== WORK REQUEST ==
Return the entries that follow exactly, with no images.

════

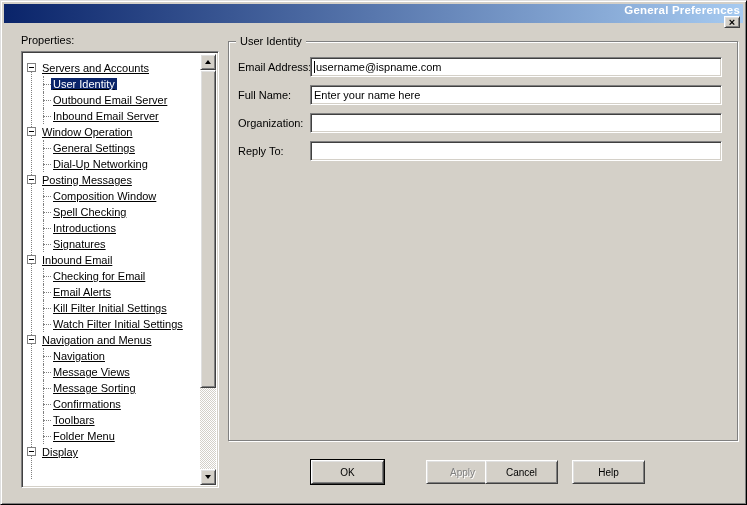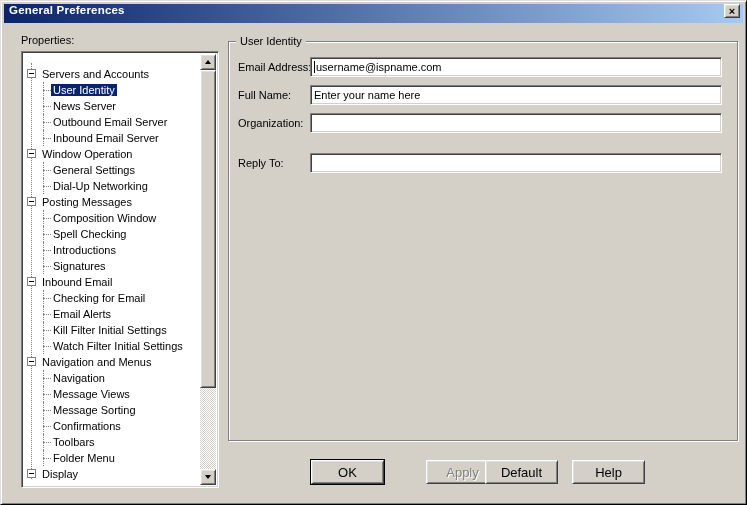"General Preferences" .titlebar { align-items: flex-start -> flex-end; flex-direction: none -> column }
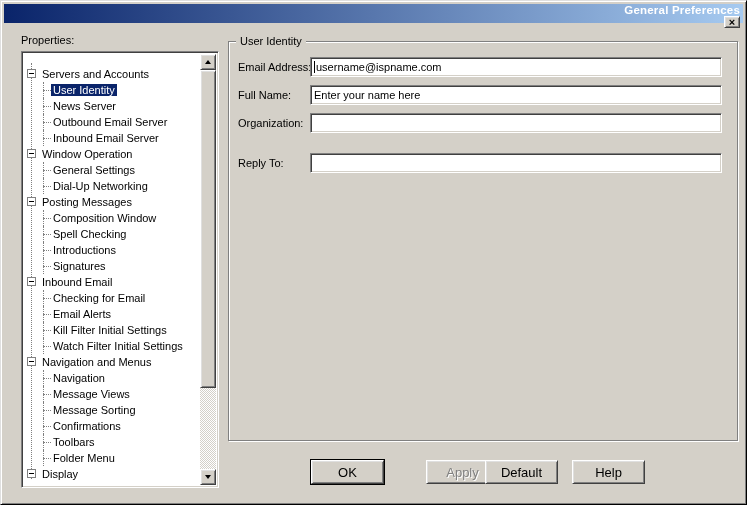"Servers and Accounts" .tree-rows { padding-top: 12px -> 6px; text-decoration: none -> underline }
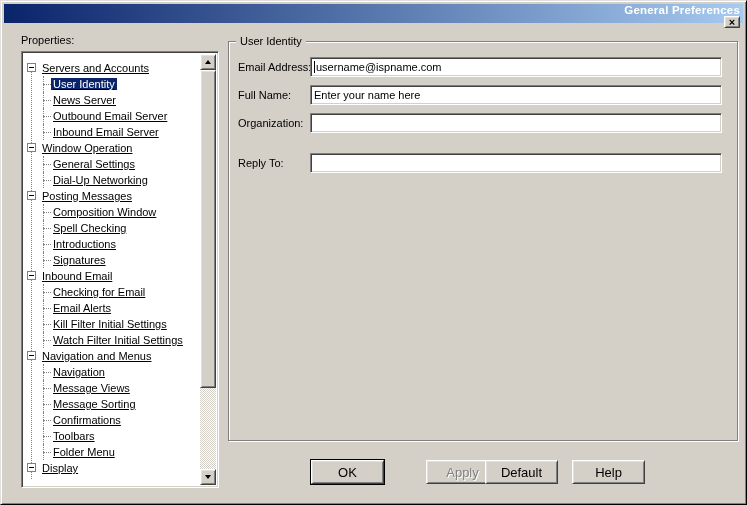"News Server" div.tree-row { html: <div> <span></span> <span></span> <span>News Server</span> </div> -> none }
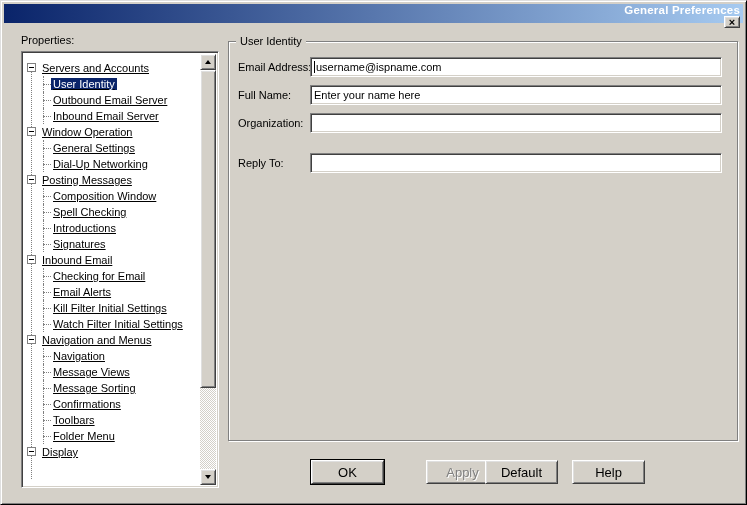"Reply To:" div.field-row { top: 111px -> 99px }
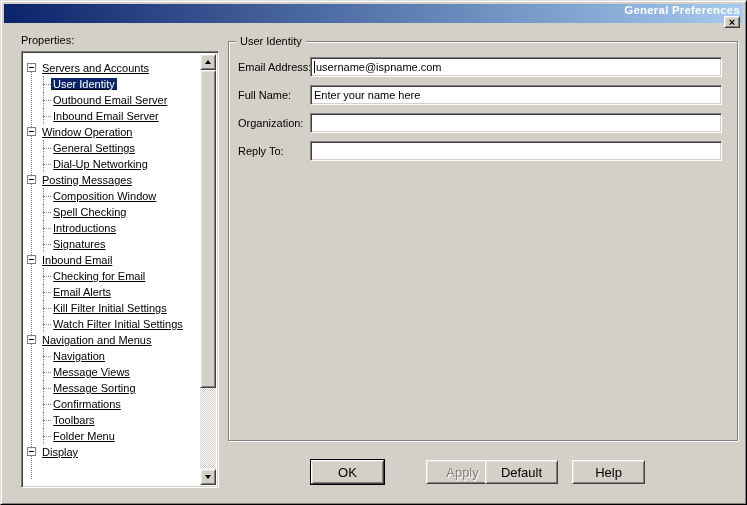"OK" .btn { font-size: 13px -> 10px }
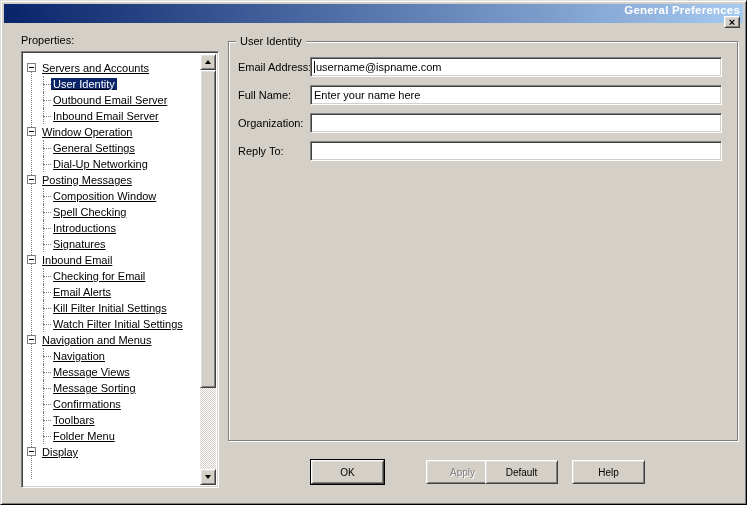"Default" button.btn { text: Default -> Cancel }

════

== THE ANSWER ==
"General Preferences" .titlebar { align-items: flex-start -> flex-end; flex-direction: none -> column }
"Servers and Accounts" .tree-rows { padding-top: 12px -> 6px; text-decoration: none -> underline }
"News Server" div.tree-row { html: <div> <span></span> <span></span> <span>News Server</span> </div> -> none }
"Reply To:" div.field-row { top: 111px -> 99px }
"OK" .btn { font-size: 13px -> 10px }
"Default" button.btn { text: Default -> Cancel }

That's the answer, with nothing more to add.